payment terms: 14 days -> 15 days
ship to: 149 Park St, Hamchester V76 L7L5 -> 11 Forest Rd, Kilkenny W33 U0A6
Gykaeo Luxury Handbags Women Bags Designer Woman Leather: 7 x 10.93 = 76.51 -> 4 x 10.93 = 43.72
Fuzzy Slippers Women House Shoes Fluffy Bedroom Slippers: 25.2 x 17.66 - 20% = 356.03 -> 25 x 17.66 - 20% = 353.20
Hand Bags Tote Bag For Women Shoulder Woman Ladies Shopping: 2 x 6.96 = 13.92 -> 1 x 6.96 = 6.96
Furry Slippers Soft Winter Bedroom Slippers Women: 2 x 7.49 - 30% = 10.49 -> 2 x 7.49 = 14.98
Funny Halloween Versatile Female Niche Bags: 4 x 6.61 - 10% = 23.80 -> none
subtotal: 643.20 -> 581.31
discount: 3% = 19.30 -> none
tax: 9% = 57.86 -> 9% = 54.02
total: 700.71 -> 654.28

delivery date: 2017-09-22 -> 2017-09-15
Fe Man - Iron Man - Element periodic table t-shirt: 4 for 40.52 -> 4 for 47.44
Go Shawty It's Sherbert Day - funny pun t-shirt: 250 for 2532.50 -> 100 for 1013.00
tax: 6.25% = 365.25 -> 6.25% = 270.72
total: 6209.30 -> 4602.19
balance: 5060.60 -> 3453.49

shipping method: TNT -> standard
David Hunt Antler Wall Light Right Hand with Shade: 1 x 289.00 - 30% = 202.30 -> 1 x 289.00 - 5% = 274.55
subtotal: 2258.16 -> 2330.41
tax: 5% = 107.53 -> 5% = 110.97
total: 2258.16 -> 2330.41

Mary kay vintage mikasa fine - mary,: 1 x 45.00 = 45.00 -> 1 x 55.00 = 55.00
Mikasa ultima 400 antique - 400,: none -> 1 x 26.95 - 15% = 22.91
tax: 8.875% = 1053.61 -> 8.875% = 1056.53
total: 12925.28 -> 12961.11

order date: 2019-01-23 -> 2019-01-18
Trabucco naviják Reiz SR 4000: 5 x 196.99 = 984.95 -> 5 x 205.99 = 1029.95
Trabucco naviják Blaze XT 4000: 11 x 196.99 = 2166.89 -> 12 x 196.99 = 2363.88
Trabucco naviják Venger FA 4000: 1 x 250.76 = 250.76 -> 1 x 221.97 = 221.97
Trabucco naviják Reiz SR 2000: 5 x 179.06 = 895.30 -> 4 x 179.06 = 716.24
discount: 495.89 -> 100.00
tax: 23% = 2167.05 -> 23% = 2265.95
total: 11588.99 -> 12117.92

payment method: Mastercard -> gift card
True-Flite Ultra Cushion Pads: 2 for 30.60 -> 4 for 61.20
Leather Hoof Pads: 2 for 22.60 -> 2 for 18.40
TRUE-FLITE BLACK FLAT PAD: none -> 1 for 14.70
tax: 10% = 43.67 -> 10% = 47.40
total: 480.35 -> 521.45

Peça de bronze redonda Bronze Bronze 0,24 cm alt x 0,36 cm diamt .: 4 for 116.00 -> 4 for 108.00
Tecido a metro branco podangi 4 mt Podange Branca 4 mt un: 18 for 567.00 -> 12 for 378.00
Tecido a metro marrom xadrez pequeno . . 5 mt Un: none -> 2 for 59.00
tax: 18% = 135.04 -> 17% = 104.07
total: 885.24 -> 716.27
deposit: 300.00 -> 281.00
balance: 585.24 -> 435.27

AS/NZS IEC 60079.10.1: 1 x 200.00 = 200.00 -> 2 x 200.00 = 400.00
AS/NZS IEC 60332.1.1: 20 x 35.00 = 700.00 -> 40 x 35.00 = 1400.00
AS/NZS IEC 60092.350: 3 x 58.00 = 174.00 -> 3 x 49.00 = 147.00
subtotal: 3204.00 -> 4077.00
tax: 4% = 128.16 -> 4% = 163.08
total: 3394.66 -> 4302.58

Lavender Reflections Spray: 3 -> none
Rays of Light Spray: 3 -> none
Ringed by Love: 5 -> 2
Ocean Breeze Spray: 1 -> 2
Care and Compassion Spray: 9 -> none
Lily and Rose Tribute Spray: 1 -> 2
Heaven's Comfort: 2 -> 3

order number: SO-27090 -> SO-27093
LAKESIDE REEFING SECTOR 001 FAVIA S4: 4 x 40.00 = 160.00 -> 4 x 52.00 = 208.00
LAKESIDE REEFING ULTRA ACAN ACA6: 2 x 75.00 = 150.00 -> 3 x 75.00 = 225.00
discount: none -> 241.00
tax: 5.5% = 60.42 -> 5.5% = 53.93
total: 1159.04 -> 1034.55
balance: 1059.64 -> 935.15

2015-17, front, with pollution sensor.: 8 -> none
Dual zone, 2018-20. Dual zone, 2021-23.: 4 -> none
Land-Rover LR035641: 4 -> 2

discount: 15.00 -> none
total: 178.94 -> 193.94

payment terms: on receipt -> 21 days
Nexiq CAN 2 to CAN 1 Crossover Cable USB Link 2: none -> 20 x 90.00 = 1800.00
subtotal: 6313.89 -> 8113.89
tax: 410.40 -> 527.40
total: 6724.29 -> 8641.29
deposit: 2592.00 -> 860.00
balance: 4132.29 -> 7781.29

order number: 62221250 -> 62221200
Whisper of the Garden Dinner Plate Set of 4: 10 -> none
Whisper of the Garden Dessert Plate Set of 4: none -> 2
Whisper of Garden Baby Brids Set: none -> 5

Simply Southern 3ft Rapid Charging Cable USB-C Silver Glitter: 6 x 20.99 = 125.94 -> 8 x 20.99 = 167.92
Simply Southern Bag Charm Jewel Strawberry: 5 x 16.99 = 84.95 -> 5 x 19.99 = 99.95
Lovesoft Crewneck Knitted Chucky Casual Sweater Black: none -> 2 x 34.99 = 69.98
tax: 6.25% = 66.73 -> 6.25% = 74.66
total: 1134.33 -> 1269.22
---
### Your objective
Word for word, restate all of the records.

### Solution to the exercise
payment terms: 14 days -> 15 days
ship to: 149 Park St, Hamchester V76 L7L5 -> 11 Forest Rd, Kilkenny W33 U0A6
Gykaeo Luxury Handbags Women Bags Designer Woman Leather: 7 x 10.93 = 76.51 -> 4 x 10.93 = 43.72
Fuzzy Slippers Women House Shoes Fluffy Bedroom Slippers: 25.2 x 17.66 - 20% = 356.03 -> 25 x 17.66 - 20% = 353.20
Hand Bags Tote Bag For Women Shoulder Woman Ladies Shopping: 2 x 6.96 = 13.92 -> 1 x 6.96 = 6.96
Furry Slippers Soft Winter Bedroom Slippers Women: 2 x 7.49 - 30% = 10.49 -> 2 x 7.49 = 14.98
Funny Halloween Versatile Female Niche Bags: 4 x 6.61 - 10% = 23.80 -> none
subtotal: 643.20 -> 581.31
discount: 3% = 19.30 -> none
tax: 9% = 57.86 -> 9% = 54.02
total: 700.71 -> 654.28

delivery date: 2017-09-22 -> 2017-09-15
Fe Man - Iron Man - Element periodic table t-shirt: 4 for 40.52 -> 4 for 47.44
Go Shawty It's Sherbert Day - funny pun t-shirt: 250 for 2532.50 -> 100 for 1013.00
tax: 6.25% = 365.25 -> 6.25% = 270.72
total: 6209.30 -> 4602.19
balance: 5060.60 -> 3453.49

shipping method: TNT -> standard
David Hunt Antler Wall Light Right Hand with Shade: 1 x 289.00 - 30% = 202.30 -> 1 x 289.00 - 5% = 274.55
subtotal: 2258.16 -> 2330.41
tax: 5% = 107.53 -> 5% = 110.97
total: 2258.16 -> 2330.41

Mary kay vintage mikasa fine - mary,: 1 x 45.00 = 45.00 -> 1 x 55.00 = 55.00
Mikasa ultima 400 antique - 400,: none -> 1 x 26.95 - 15% = 22.91
tax: 8.875% = 1053.61 -> 8.875% = 1056.53
total: 12925.28 -> 12961.11

order date: 2019-01-23 -> 2019-01-18
Trabucco naviják Reiz SR 4000: 5 x 196.99 = 984.95 -> 5 x 205.99 = 1029.95
Trabucco naviják Blaze XT 4000: 11 x 196.99 = 2166.89 -> 12 x 196.99 = 2363.88
Trabucco naviják Venger FA 4000: 1 x 250.76 = 250.76 -> 1 x 221.97 = 221.97
Trabucco naviják Reiz SR 2000: 5 x 179.06 = 895.30 -> 4 x 179.06 = 716.24
discount: 495.89 -> 100.00
tax: 23% = 2167.05 -> 23% = 2265.95
total: 11588.99 -> 12117.92

payment method: Mastercard -> gift card
True-Flite Ultra Cushion Pads: 2 for 30.60 -> 4 for 61.20
Leather Hoof Pads: 2 for 22.60 -> 2 for 18.40
TRUE-FLITE BLACK FLAT PAD: none -> 1 for 14.70
tax: 10% = 43.67 -> 10% = 47.40
total: 480.35 -> 521.45

Peça de bronze redonda Bronze Bronze 0,24 cm alt x 0,36 cm diamt .: 4 for 116.00 -> 4 for 108.00
Tecido a metro branco podangi 4 mt Podange Branca 4 mt un: 18 for 567.00 -> 12 for 378.00
Tecido a metro marrom xadrez pequeno . . 5 mt Un: none -> 2 for 59.00
tax: 18% = 135.04 -> 17% = 104.07
total: 885.24 -> 716.27
deposit: 300.00 -> 281.00
balance: 585.24 -> 435.27

AS/NZS IEC 60079.10.1: 1 x 200.00 = 200.00 -> 2 x 200.00 = 400.00
AS/NZS IEC 60332.1.1: 20 x 35.00 = 700.00 -> 40 x 35.00 = 1400.00
AS/NZS IEC 60092.350: 3 x 58.00 = 174.00 -> 3 x 49.00 = 147.00
subtotal: 3204.00 -> 4077.00
tax: 4% = 128.16 -> 4% = 163.08
total: 3394.66 -> 4302.58

Lavender Reflections Spray: 3 -> none
Rays of Light Spray: 3 -> none
Ringed by Love: 5 -> 2
Ocean Breeze Spray: 1 -> 2
Care and Compassion Spray: 9 -> none
Lily and Rose Tribute Spray: 1 -> 2
Heaven's Comfort: 2 -> 3

order number: SO-27090 -> SO-27093
LAKESIDE REEFING SECTOR 001 FAVIA S4: 4 x 40.00 = 160.00 -> 4 x 52.00 = 208.00
LAKESIDE REEFING ULTRA ACAN ACA6: 2 x 75.00 = 150.00 -> 3 x 75.00 = 225.00
discount: none -> 241.00
tax: 5.5% = 60.42 -> 5.5% = 53.93
total: 1159.04 -> 1034.55
balance: 1059.64 -> 935.15

2015-17, front, with pollution sensor.: 8 -> none
Dual zone, 2018-20. Dual zone, 2021-23.: 4 -> none
Land-Rover LR035641: 4 -> 2

discount: 15.00 -> none
total: 178.94 -> 193.94

payment terms: on receipt -> 21 days
Nexiq CAN 2 to CAN 1 Crossover Cable USB Link 2: none -> 20 x 90.00 = 1800.00
subtotal: 6313.89 -> 8113.89
tax: 410.40 -> 527.40
total: 6724.29 -> 8641.29
deposit: 2592.00 -> 860.00
balance: 4132.29 -> 7781.29

order number: 62221250 -> 62221200
Whisper of the Garden Dinner Plate Set of 4: 10 -> none
Whisper of the Garden Dessert Plate Set of 4: none -> 2
Whisper of Garden Baby Brids Set: none -> 5

Simply Southern 3ft Rapid Charging Cable USB-C Silver Glitter: 6 x 20.99 = 125.94 -> 8 x 20.99 = 167.92
Simply Southern Bag Charm Jewel Strawberry: 5 x 16.99 = 84.95 -> 5 x 19.99 = 99.95
Lovesoft Crewneck Knitted Chucky Casual Sweater Black: none -> 2 x 34.99 = 69.98
tax: 6.25% = 66.73 -> 6.25% = 74.66
total: 1134.33 -> 1269.22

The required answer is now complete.